Segment Start: DATASET EXCERPTS

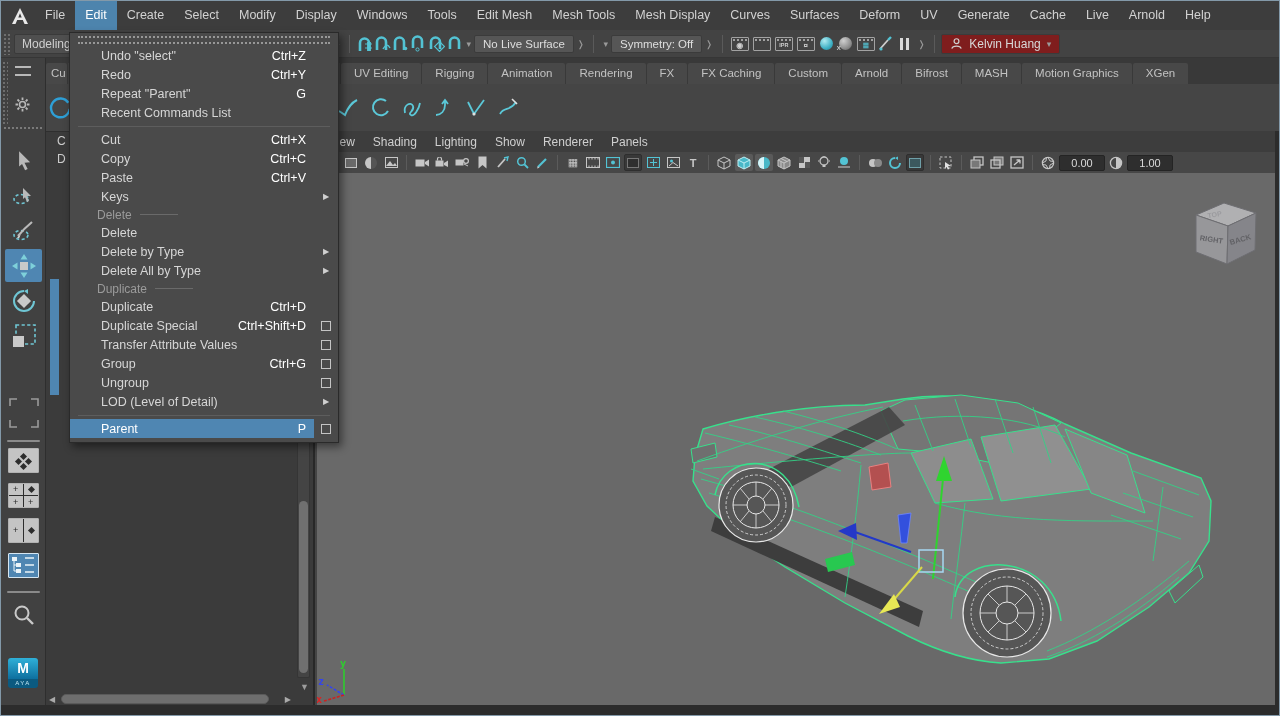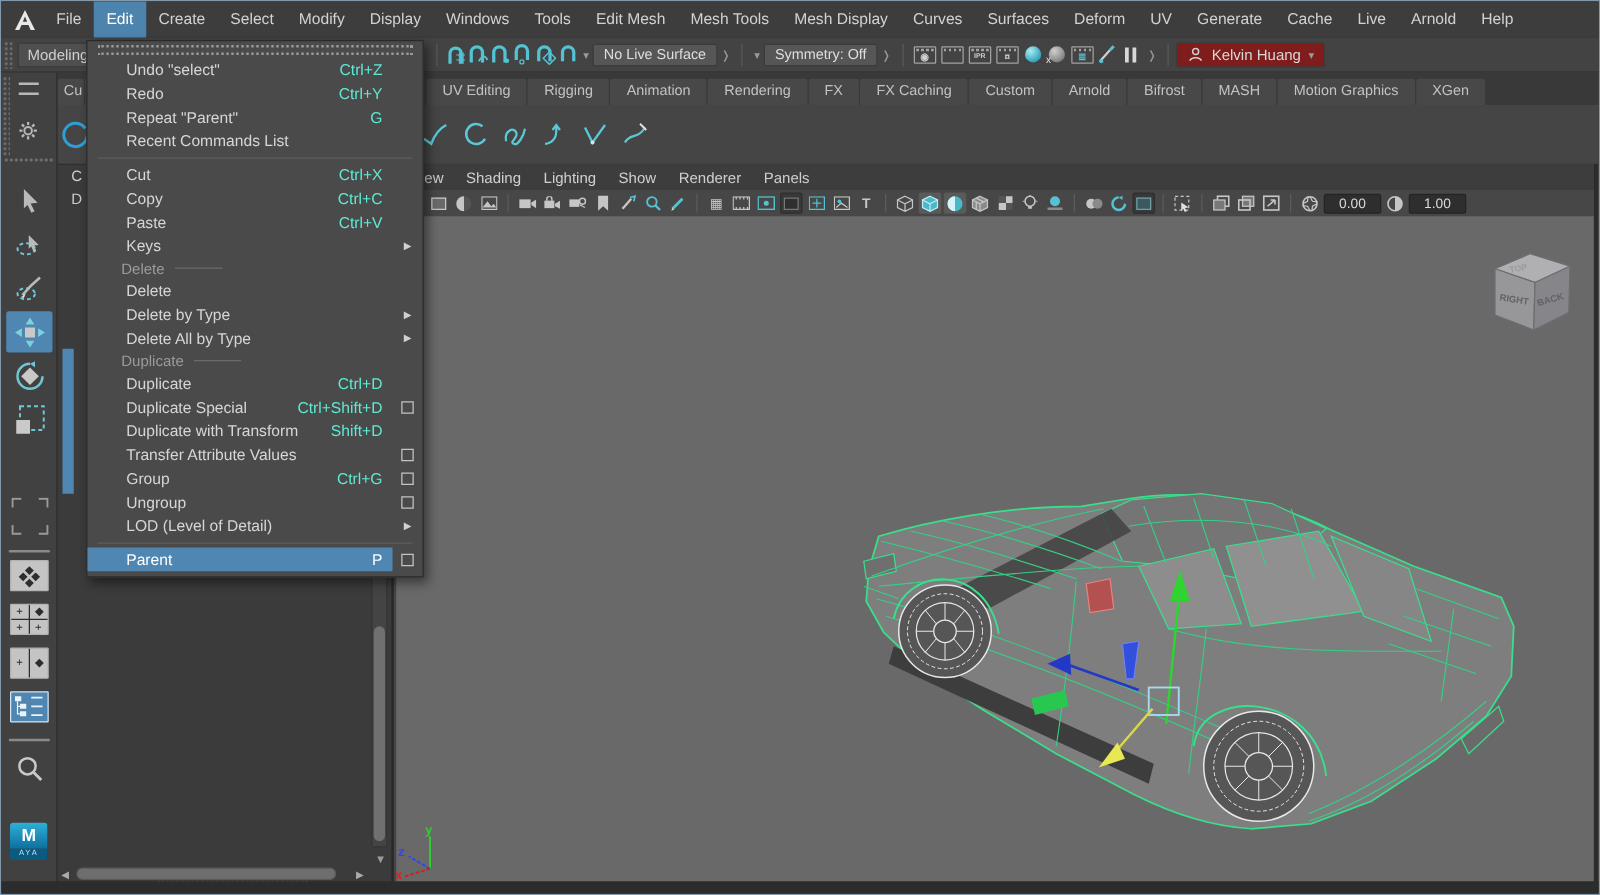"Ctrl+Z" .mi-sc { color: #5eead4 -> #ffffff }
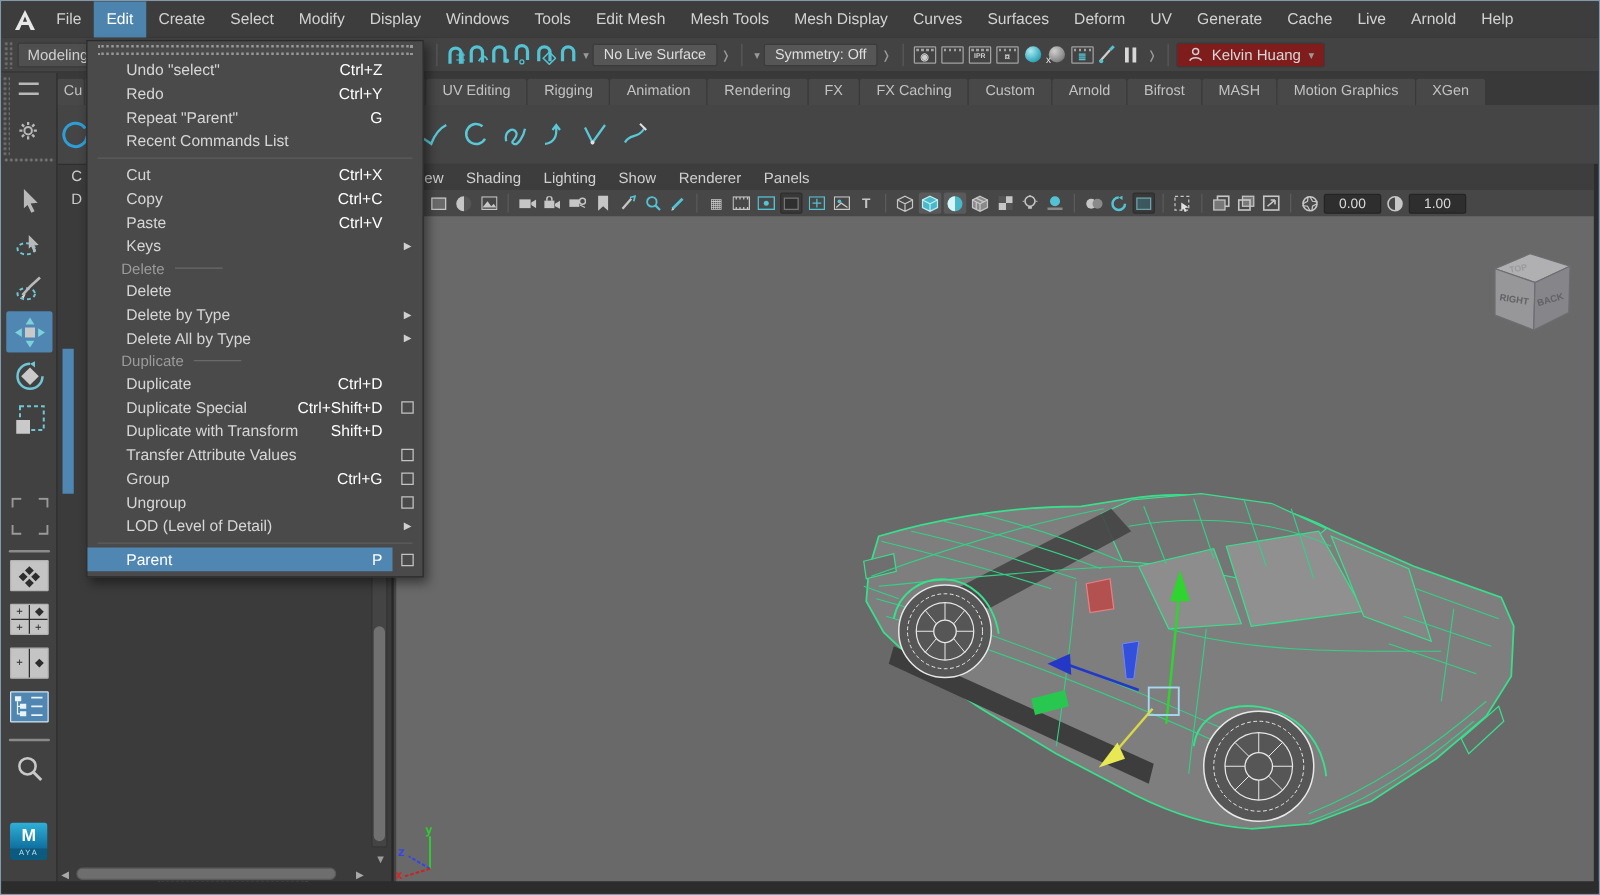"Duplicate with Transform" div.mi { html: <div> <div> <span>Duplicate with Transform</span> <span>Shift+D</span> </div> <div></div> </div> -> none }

Segment End: DATASET EXCERPTS
Segment Start: DATASET EXCERPTS

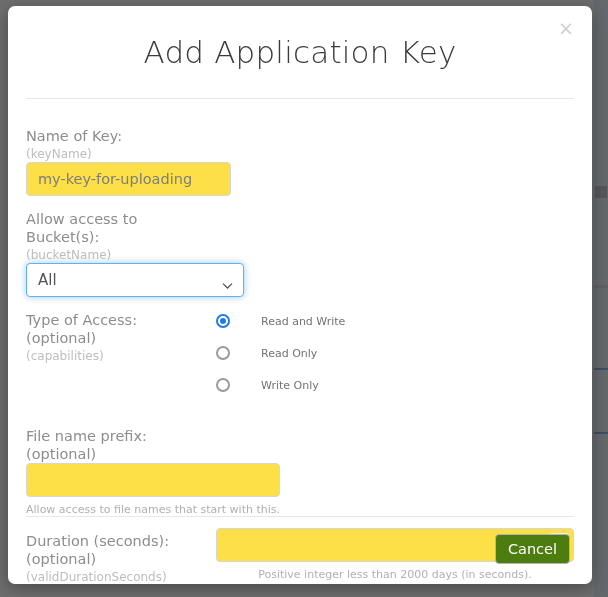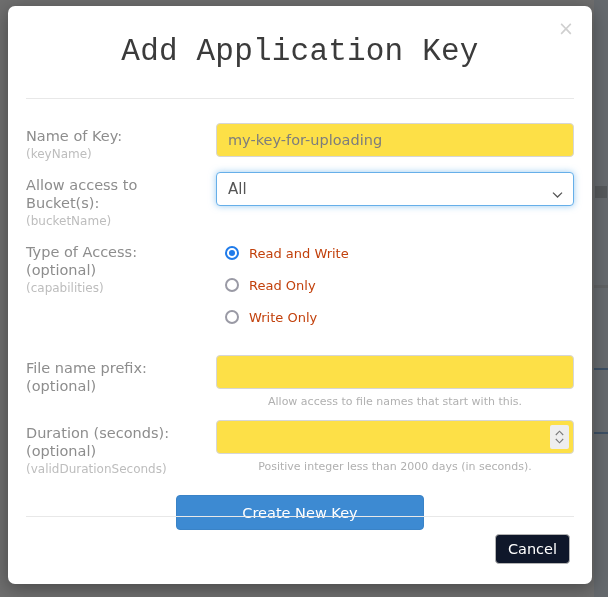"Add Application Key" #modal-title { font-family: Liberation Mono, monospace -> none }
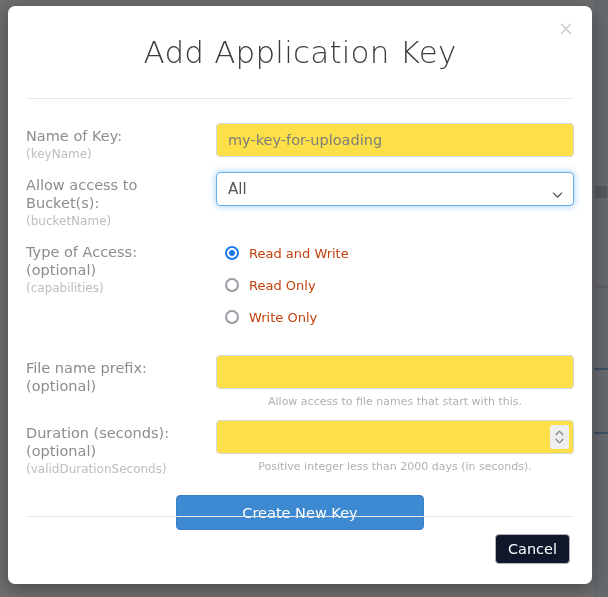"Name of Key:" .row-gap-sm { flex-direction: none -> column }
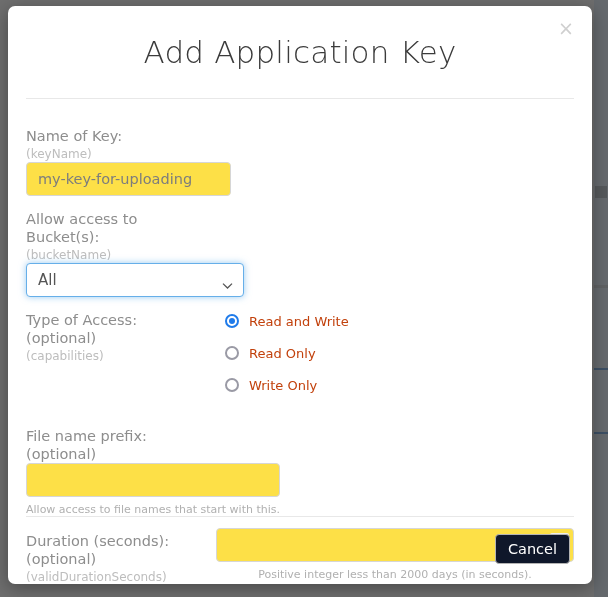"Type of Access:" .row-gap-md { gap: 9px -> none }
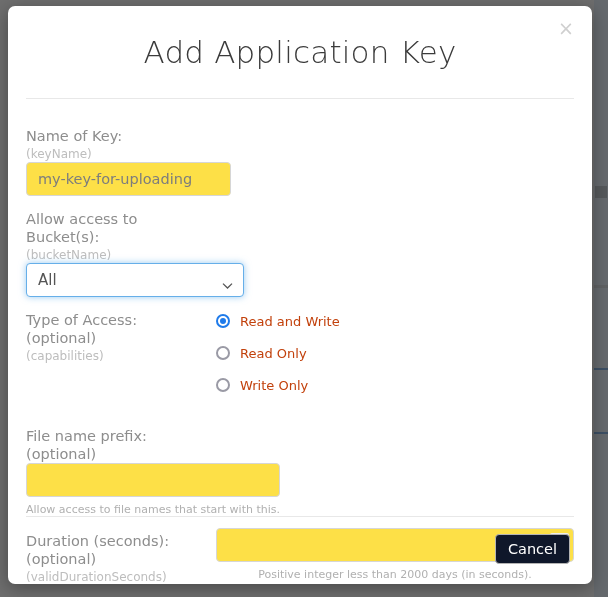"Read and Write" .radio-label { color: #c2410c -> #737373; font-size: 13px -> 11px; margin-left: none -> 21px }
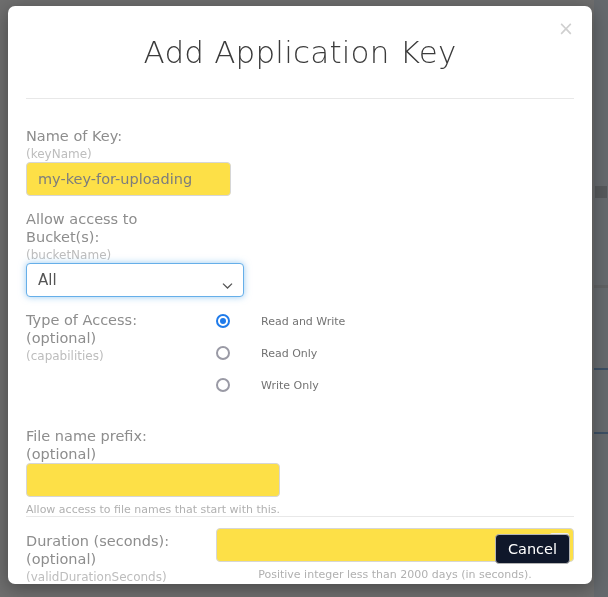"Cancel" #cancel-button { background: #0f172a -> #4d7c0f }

Segment End: DATASET EXCERPTS

**WORK TO BE COMPLETED**
Using the material above, transcribe exactly the lines from the one holding "Liberation Mono, monospace" to the one holding "background: #0f172a ->", both ends kept. Do not carry over any pictures.

**RESPONSE**
"Add Application Key" #modal-title { font-family: Liberation Mono, monospace -> none }
"Name of Key:" .row-gap-sm { flex-direction: none -> column }
"Type of Access:" .row-gap-md { gap: 9px -> none }
"Read and Write" .radio-label { color: #c2410c -> #737373; font-size: 13px -> 11px; margin-left: none -> 21px }
"Cancel" #cancel-button { background: #0f172a -> #4d7c0f }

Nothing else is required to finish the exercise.